§ SUPPLIED MATERIAL:
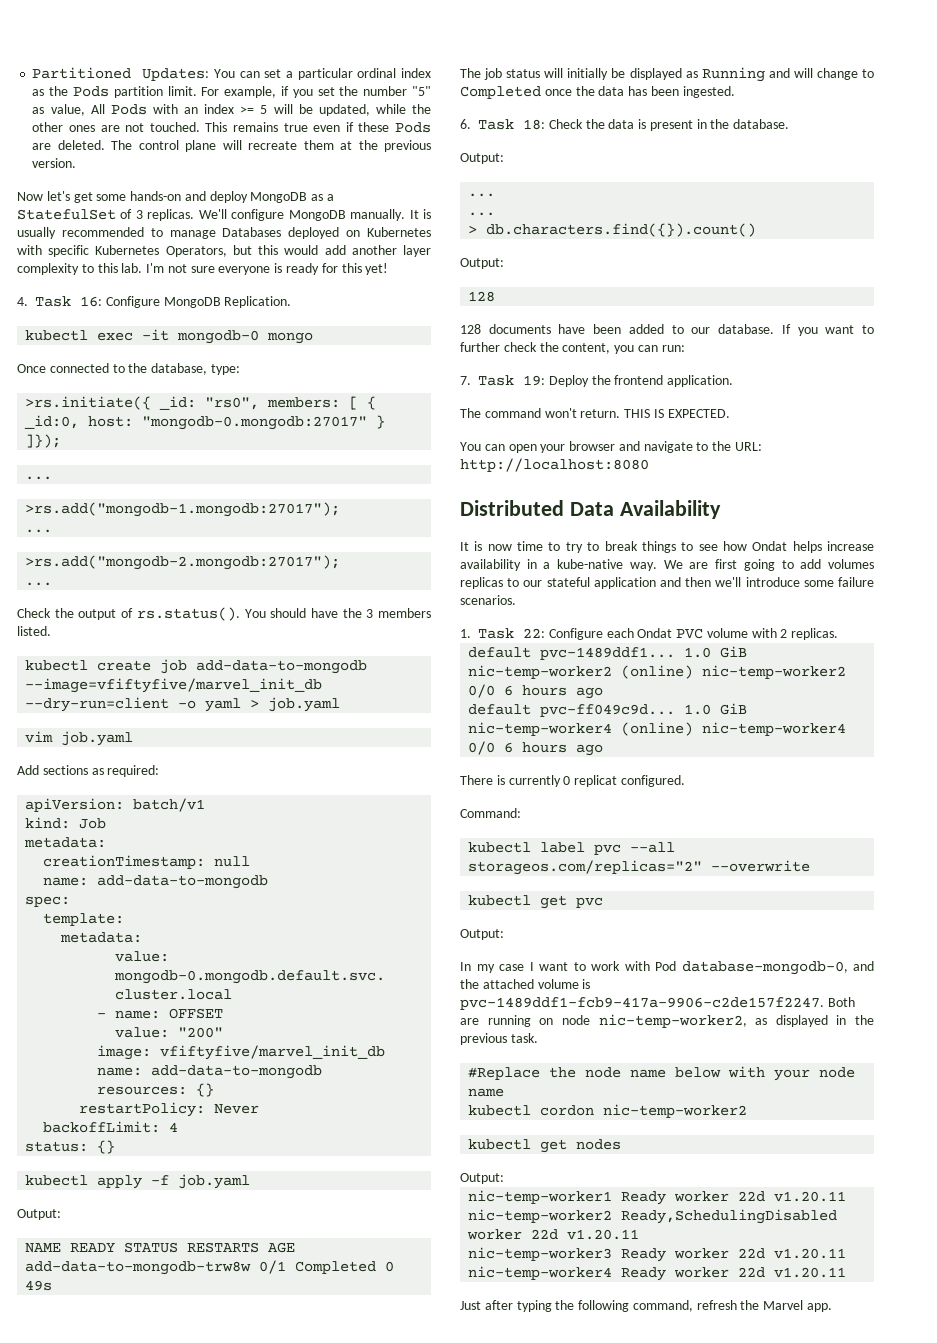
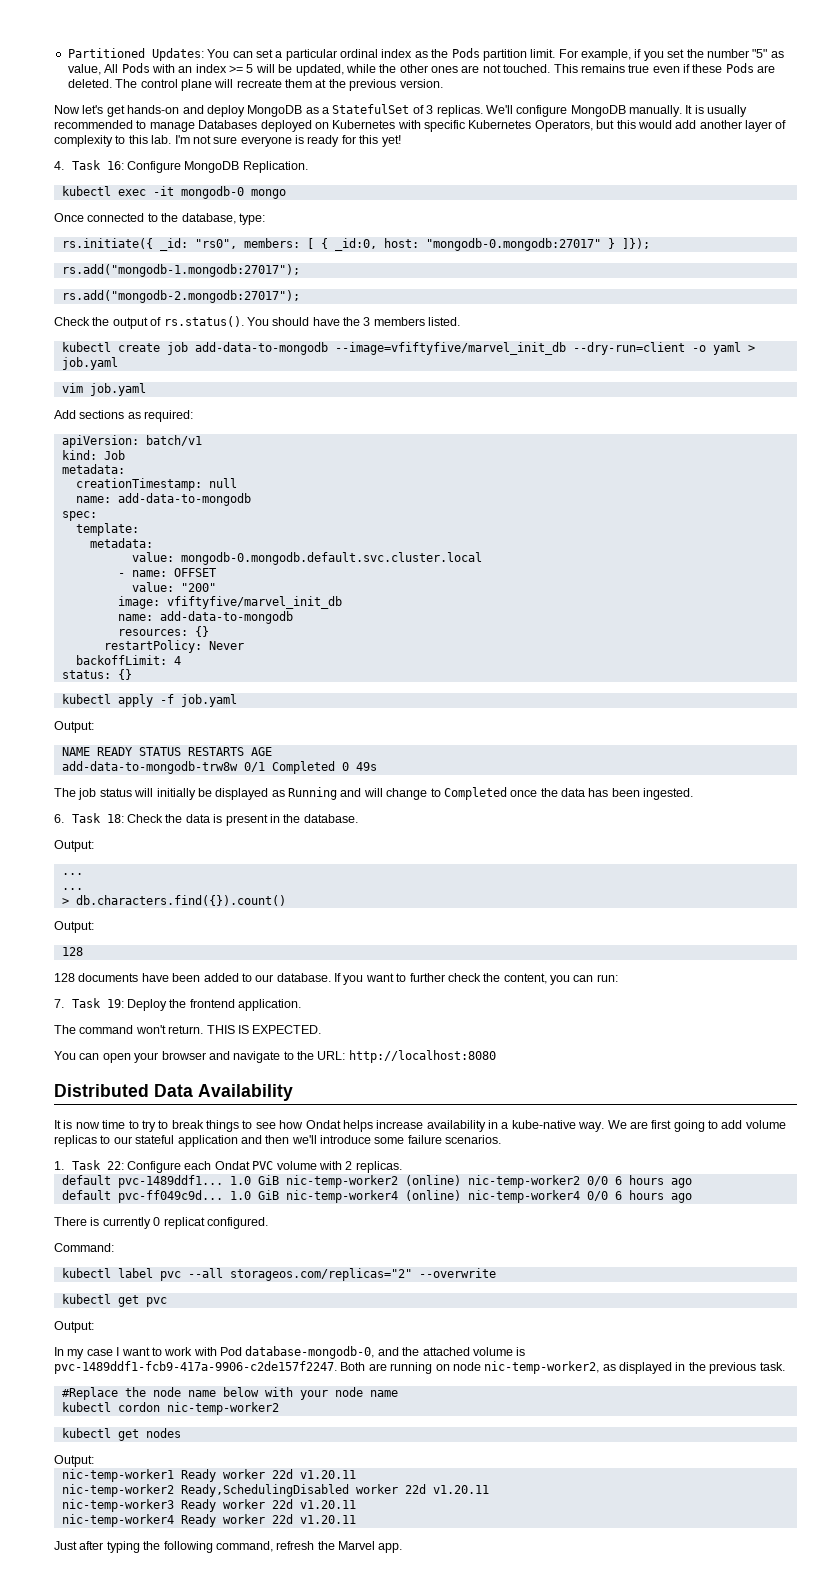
[96,194,127,201] some -> (125, 111) none
(432, 251) none -> [775,120,787,129] of
[25,396,152,410] >rs.initiate({ -> [61,238,153,249] rs.initiate({
[25,476,53,480] [25,502,341,517] [25,529,53,533] [25,555,341,570] [25,582,53,586] ... // >rs.add("mongodb-1.mongodb:27017"); // ... // >rs.add("mongodb-2.mongodb:27017"); // ... -> [61,264,300,277] [61,290,300,303] rs.add("mongodb-1.mongodb:27017"); // rs.add("mongodb-2.mongodb:27017");
[828,559,874,569] volumes -> [745,1120,786,1129] volume

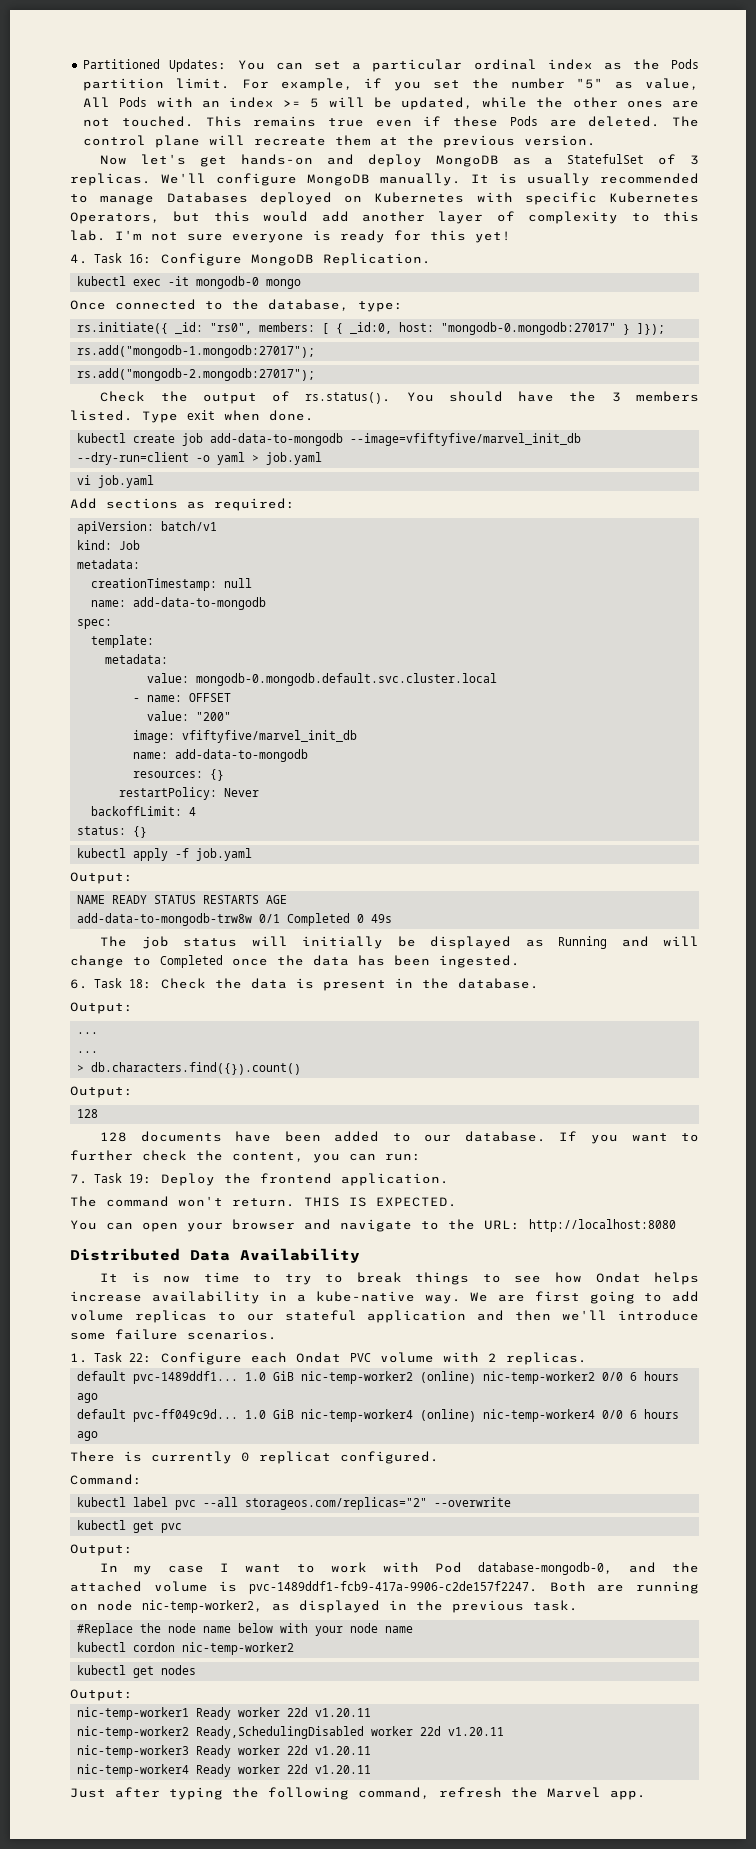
(461, 321) none -> [142,410,314,423] Type exit when done.
[61,383,83,393] vim -> [77,475,92,485] vi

§ REQUIREMENT:
Nothing but the lines from the one containing "(461, 321) none" through the last line of the material should be returned, each exactly as written, both ends included.

§ ANSWER BOX:
(461, 321) none -> [142,410,314,423] Type exit when done.
[61,383,83,393] vim -> [77,475,92,485] vi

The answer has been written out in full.